AVAILABLE DATA section start

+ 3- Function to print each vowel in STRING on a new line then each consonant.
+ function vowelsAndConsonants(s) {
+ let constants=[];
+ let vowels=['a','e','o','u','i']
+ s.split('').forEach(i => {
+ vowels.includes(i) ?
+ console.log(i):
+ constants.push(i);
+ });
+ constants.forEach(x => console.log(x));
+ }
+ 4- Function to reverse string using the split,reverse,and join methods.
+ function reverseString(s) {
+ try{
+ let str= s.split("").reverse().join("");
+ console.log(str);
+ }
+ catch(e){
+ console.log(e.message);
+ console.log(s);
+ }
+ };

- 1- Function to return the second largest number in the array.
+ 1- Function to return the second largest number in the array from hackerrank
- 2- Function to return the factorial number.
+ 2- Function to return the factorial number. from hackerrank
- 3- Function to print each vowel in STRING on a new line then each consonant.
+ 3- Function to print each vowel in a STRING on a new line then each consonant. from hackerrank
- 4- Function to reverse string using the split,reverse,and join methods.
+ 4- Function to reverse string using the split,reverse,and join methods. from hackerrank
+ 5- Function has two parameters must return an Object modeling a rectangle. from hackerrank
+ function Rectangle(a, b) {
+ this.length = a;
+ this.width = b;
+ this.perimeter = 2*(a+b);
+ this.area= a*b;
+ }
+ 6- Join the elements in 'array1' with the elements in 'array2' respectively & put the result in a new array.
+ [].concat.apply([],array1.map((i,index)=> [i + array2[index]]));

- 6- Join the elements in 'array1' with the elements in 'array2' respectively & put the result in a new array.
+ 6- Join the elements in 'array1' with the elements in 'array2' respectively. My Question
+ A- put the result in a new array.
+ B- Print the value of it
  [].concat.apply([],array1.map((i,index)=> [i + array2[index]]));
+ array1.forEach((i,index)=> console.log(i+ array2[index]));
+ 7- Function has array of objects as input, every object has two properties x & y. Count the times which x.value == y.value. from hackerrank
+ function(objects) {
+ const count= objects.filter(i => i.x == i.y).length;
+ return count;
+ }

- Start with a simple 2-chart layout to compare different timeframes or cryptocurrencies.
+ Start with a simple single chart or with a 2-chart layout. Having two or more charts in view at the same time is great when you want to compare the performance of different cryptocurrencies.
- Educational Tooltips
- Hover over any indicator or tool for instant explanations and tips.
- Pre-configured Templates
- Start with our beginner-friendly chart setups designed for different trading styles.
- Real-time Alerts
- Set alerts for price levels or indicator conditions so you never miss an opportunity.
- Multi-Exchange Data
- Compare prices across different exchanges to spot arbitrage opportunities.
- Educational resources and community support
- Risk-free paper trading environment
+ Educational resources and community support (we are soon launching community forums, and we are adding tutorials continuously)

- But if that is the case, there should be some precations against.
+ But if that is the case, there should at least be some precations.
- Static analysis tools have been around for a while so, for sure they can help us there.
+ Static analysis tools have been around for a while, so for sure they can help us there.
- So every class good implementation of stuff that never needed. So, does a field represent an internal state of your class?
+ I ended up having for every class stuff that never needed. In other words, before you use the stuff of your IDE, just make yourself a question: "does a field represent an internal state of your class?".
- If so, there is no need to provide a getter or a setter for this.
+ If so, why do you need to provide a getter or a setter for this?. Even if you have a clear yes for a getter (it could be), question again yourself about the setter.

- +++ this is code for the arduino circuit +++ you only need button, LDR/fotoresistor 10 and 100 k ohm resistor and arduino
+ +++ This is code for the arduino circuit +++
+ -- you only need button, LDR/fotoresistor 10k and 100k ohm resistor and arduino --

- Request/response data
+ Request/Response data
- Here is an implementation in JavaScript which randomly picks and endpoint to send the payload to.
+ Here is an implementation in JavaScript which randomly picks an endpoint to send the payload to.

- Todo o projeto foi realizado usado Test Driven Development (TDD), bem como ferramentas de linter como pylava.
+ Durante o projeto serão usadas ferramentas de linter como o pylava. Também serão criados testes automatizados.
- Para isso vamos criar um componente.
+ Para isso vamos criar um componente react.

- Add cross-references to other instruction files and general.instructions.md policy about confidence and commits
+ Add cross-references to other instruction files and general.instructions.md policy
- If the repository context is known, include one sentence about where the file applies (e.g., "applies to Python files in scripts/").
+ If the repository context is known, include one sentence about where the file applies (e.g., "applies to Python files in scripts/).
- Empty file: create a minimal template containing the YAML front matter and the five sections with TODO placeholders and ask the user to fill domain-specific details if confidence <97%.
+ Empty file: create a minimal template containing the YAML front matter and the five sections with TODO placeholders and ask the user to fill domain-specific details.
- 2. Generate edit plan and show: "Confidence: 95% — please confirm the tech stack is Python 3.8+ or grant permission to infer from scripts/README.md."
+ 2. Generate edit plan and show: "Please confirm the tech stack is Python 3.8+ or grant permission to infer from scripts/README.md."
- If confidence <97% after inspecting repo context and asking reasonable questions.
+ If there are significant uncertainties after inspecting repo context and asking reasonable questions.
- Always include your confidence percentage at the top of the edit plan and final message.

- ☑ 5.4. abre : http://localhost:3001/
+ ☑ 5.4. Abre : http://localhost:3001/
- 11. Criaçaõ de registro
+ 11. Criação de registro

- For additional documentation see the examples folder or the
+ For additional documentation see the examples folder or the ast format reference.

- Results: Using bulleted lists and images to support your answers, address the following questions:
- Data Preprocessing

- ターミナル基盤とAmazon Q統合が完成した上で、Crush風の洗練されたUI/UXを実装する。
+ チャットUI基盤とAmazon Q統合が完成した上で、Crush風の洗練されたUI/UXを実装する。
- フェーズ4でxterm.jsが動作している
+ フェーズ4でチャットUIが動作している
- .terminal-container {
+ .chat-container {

AVAILABLE DATA section end

* TASK REQUIREMENTS: Check each line above for the word "policy" and copy every line that has it.

* RESULT:
- Add cross-references to other instruction files and general.instructions.md policy about confidence and commits
+ Add cross-references to other instruction files and general.instructions.md policy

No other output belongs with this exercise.